*** Opening of Material for this exercise ***
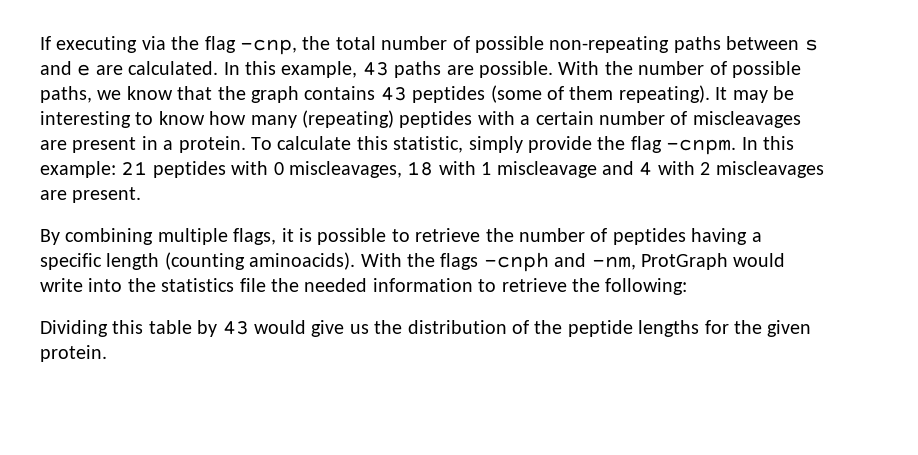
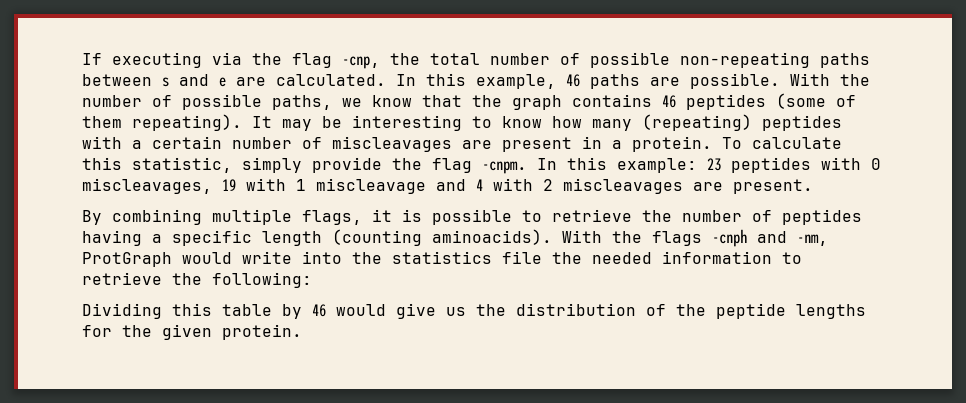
- In this example, 43 paths are possible.
+ In this example, 46 paths are possible.
- With the number of possible paths, we know that the graph contains 43 peptides (some of them repeating).
+ With the number of possible paths, we know that the graph contains 46 peptides (some of them repeating).
- In this example: 21 peptides with 0 miscleavages, 18 with 1 miscleavage and 4 with 2 miscleavages are present.
+ In this example: 23 peptides with 0 miscleavages, 19 with 1 miscleavage and 4 with 2 miscleavages are present.
- Dividing this table by 43 would give us the distribution of the peptide lengths for the given protein.
+ Dividing this table by 46 would give us the distribution of the peptide lengths for the given protein.

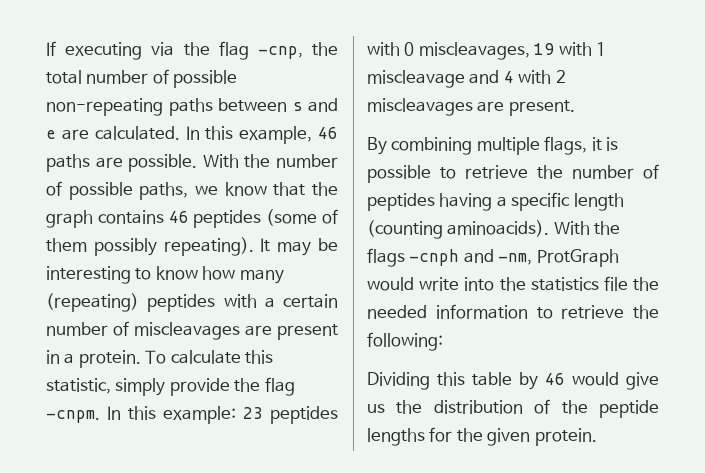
- With the number of possible paths, we know that the graph contains 46 peptides (some of them repeating).
+ With the number of possible paths, we know that the graph contains 46 peptides (some of them possibly repeating).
*** Close of Material for this exercise ***
- Exercise prompt -
Give the data above again exactly. Leave the pictures out.

- Exercise solution -
- In this example, 43 paths are possible.
+ In this example, 46 paths are possible.
- With the number of possible paths, we know that the graph contains 43 peptides (some of them repeating).
+ With the number of possible paths, we know that the graph contains 46 peptides (some of them repeating).
- In this example: 21 peptides with 0 miscleavages, 18 with 1 miscleavage and 4 with 2 miscleavages are present.
+ In this example: 23 peptides with 0 miscleavages, 19 with 1 miscleavage and 4 with 2 miscleavages are present.
- Dividing this table by 43 would give us the distribution of the peptide lengths for the given protein.
+ Dividing this table by 46 would give us the distribution of the peptide lengths for the given protein.

- With the number of possible paths, we know that the graph contains 46 peptides (some of them repeating).
+ With the number of possible paths, we know that the graph contains 46 peptides (some of them possibly repeating).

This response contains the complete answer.